The office of the Association of Our Lady of Victory was flooded with contributions — so much so that the church was completed in only five years, and Father Baker paid for the construction and decoration of the church — all $3.2 million of it — in cash.
Father Baker celebrated the 50th anniversary of his ordination in the new church. A few months later, Pope Pius XI designated the Church of Our Lady of Victory a minor basilica.
When the stock market crashed in 1929 and America sank into the Great Depression, tens of thousands of people in western New York turned to Father Baker’s City of Charity for help. In spite of the hard times and his own advancing age — Father Baker was 87 in 1929 — he spent long days collecting contributions of food and clothing. It is estimated that during the Depression the Association of Our Lady of Victory served 1 million meals, clothed 500,000 people and treated 250,000 hospital patients free of charge.
In July 1936, Father Baker, worn out by his exertions, entered the hospital he founded. He died there on July 29, 1936; he was 94 years old. Approximately 400,000 people filed past his coffin, and tens of thousands lined the streets to see his funeral procession.
Father Baker’s legacy continues through Baker Victory Services, which offers medical care for women and children, homes for hard-to-place youths and children with developmental disabilities, adoption and foster-care services, as well as job training.

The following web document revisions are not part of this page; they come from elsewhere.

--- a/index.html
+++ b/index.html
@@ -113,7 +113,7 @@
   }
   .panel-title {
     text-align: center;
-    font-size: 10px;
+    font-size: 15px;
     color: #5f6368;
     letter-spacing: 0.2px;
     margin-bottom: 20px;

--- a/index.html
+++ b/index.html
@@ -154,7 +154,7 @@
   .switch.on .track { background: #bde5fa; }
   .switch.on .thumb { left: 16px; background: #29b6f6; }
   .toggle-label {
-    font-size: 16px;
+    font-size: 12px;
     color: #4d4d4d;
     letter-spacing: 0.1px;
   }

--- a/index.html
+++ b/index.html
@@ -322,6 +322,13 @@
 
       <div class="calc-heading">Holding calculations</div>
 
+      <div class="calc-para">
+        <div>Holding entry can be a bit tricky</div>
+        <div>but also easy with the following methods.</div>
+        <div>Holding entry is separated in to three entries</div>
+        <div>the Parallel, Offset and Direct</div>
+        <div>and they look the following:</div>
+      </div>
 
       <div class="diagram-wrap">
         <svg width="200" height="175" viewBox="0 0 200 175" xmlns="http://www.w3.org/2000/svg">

Since 1999, the remains of Father Baker have rested in a black marble sarcophagus in the Basilica of Our Lady of Victory. His tomb is located in a side chapel dedicated to Our Lady of Lourdes, and every day dozens of the faithful come to Father Baker’s tomb to pray for his intercession.
Thomas J. Craughwell is the author of “Saints Behaving Badly” (Doubleday, $15.95) and Our Sunday Visitor’s Catholic Cardlinks series.

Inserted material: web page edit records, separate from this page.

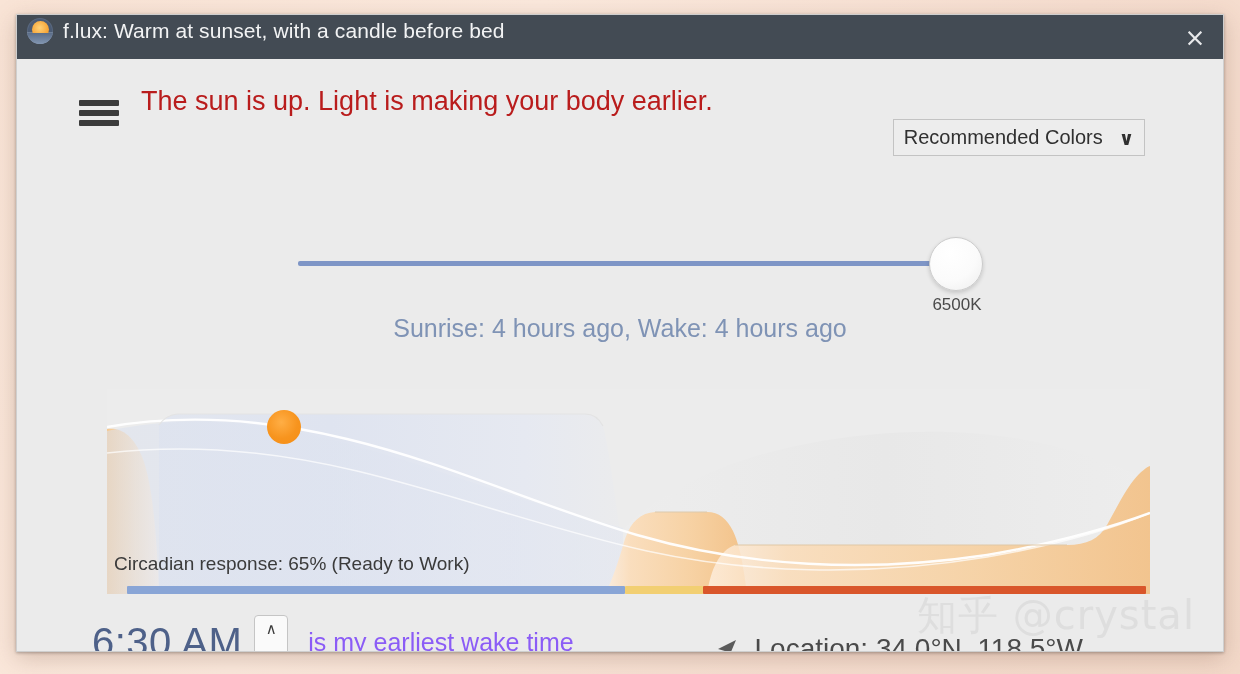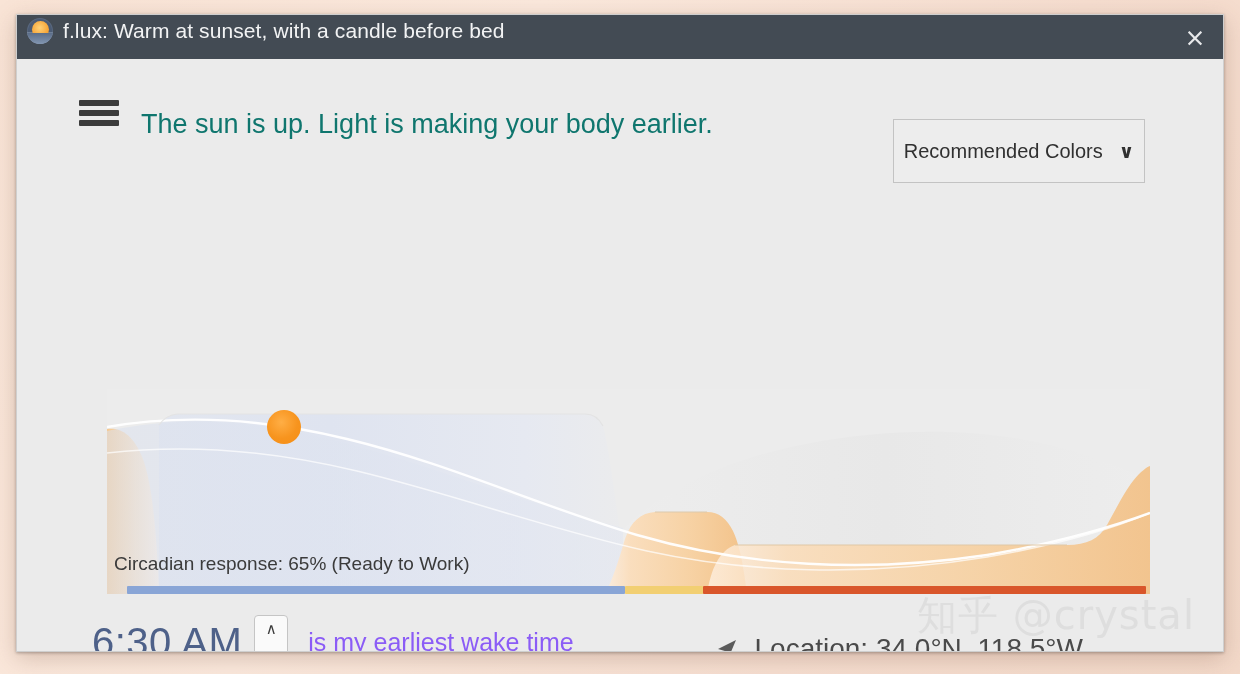--- a/index.html
+++ b/index.html
@@ -135,9 +135,9 @@
   .headline {
     position: absolute;
     left: 124px;
-    top: 24px;
+    top: 1px;
     font-size: 27px;
-    color: #0f766e;
+    color: #b91c1c;
     white-space: nowrap;
   }
   .dropdown {

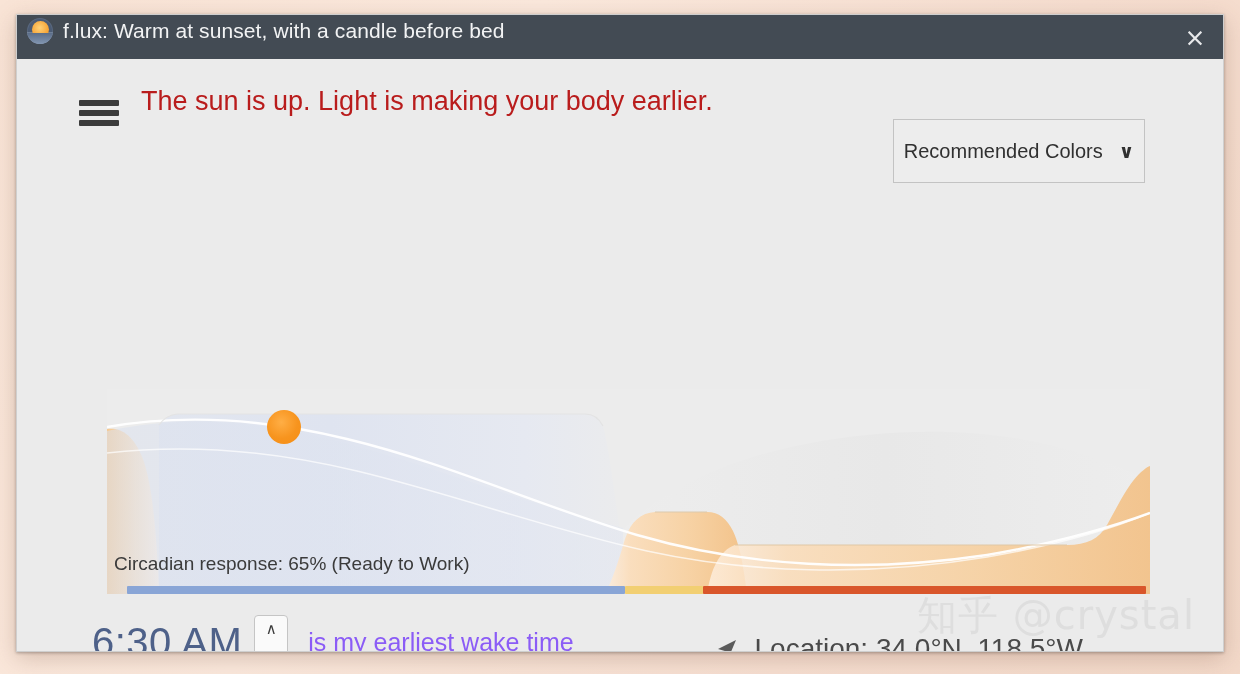--- a/index.html
+++ b/index.html
@@ -145,7 +145,7 @@
     right: 78px;
     top: 60px;
     width: 252px;
-    height: 64px;
+    height: 37px;
     background: #ededed;
     border: 1px solid #c3c3c3;
     box-sizing: border-box;

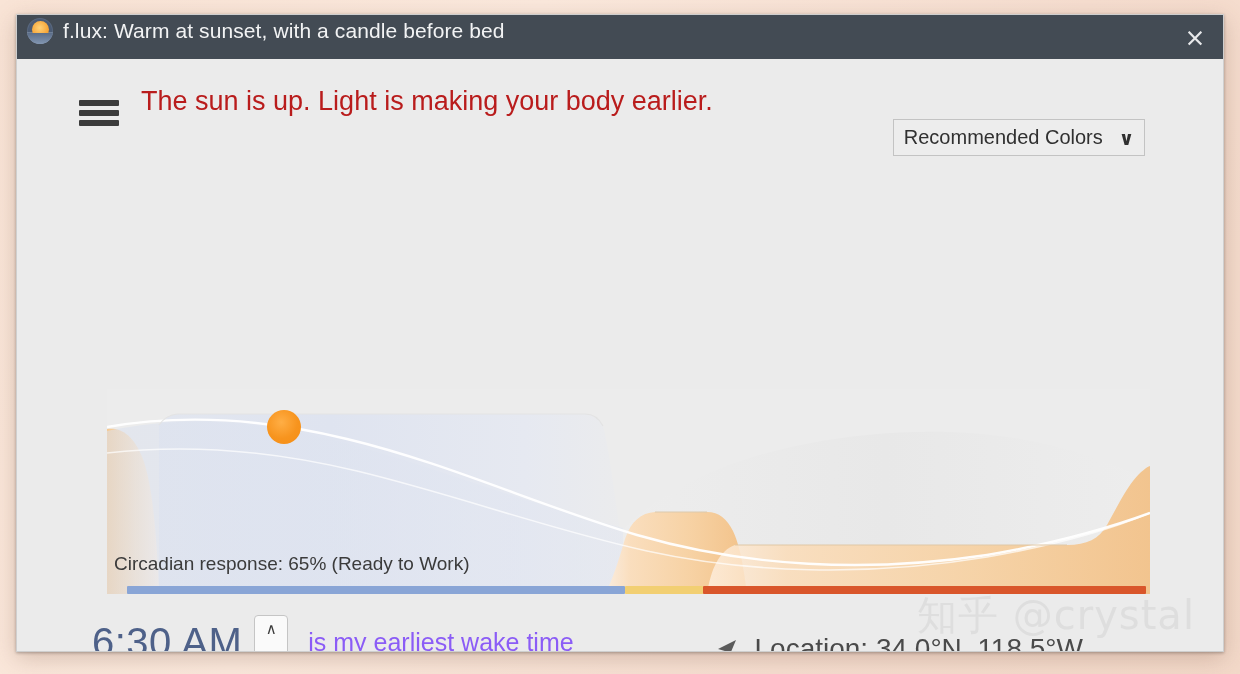--- a/index.html
+++ b/index.html
@@ -367,6 +367,11 @@
       <span class="dd-caret">∨</span>
     </div>
 
+    <div class="slider-wrap">
+      <div class="slider-track"></div>
+      <div class="slider-thumb"></div>
+      <div class="slider-value">6500K</div>
+    </div>
 
 
     <div class="chart">

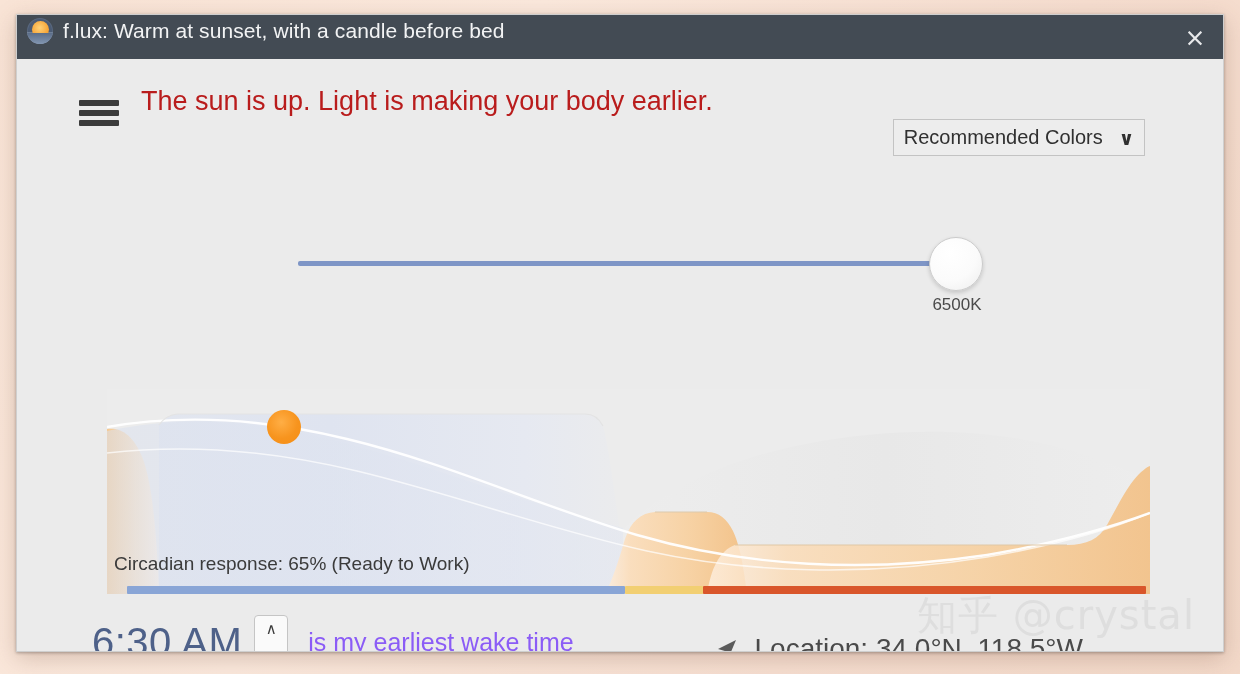--- a/index.html
+++ b/index.html
@@ -373,6 +373,7 @@
       <div class="slider-value">6500K</div>
     </div>
 
+    <div class="sunrise-line">Sunrise: 4 hours ago, Wake: 4 hours ago</div>
 
     <div class="chart">
       <svg width="1043" height="205" viewBox="0 0 1043 205" xmlns="http://www.w3.org/2000/svg">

American Examples (sidebar)
As of this writing, the United States has seven saints and five blesseds. There are also eight venerables and at least 28 other American candidates whose causes have been proposed by family, friends and supporters.
The youngest American candidate for sainthood is Audrey Santo (1983-2007) of Worcester, Mass. At age 3, Audrey survived a fall into a swimming pool, but she suffered akinetic mutism: she could move her fingers and eyes, but she could not speak. During her life many extraordinary, possibly supernatural, events were associated with her. On Sept. 11, 2008, Bishop Robert McManus of Worcester opened the cause that may lead to Audrey’s canonization.

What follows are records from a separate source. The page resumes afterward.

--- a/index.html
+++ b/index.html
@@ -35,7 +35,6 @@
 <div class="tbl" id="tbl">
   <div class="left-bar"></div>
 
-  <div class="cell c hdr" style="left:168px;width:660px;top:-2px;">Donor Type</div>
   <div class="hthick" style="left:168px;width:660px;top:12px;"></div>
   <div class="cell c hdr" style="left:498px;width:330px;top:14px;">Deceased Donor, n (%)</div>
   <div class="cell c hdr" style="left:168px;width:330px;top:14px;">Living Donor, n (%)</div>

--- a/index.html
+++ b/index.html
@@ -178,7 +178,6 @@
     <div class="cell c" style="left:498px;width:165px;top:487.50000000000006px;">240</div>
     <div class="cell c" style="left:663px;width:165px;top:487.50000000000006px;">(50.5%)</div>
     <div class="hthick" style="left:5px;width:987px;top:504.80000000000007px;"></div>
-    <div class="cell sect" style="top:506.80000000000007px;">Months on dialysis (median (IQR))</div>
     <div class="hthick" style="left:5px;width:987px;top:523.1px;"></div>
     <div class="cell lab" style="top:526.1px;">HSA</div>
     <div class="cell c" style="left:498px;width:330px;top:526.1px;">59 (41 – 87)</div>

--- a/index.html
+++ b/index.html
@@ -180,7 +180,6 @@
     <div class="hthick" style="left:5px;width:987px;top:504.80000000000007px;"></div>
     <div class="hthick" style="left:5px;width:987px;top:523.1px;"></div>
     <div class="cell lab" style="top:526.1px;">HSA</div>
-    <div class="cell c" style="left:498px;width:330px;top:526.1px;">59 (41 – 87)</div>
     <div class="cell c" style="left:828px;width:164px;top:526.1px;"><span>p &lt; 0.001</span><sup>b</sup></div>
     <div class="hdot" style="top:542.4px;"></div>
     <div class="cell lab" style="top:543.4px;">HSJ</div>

In 2008, the Kear family of Wichita, Kan., reported that through the intercession of Father Emil Kapaun, their 20-year-old son, Chase, had inexplicably recovered from what should have been a fatal pole-vaulting accident. Father Kapaun (1916-1951) was a U.S. Army chaplain during the Korean War who risked his life to drag wounded soldiers to safety during battle. In November 1950 Father Kapaun and approximately 1,000 American troops were captured by the North Koreans. In the prison camp, Father Kapaun stole food from the prison camp guards to keep his comrades from starvation. Father Kapaun died in the camp. The reported healing is under investigation.
In 2010, Pope Benedict XVI declared Mother Henriette Delille (1813-1862) “Venerable.” She was a New Orleans Creole who founded the Sisters of the Holy Family, a community of African-American sisters who cared for the sick and the elderly, and taught black and mixed-race children.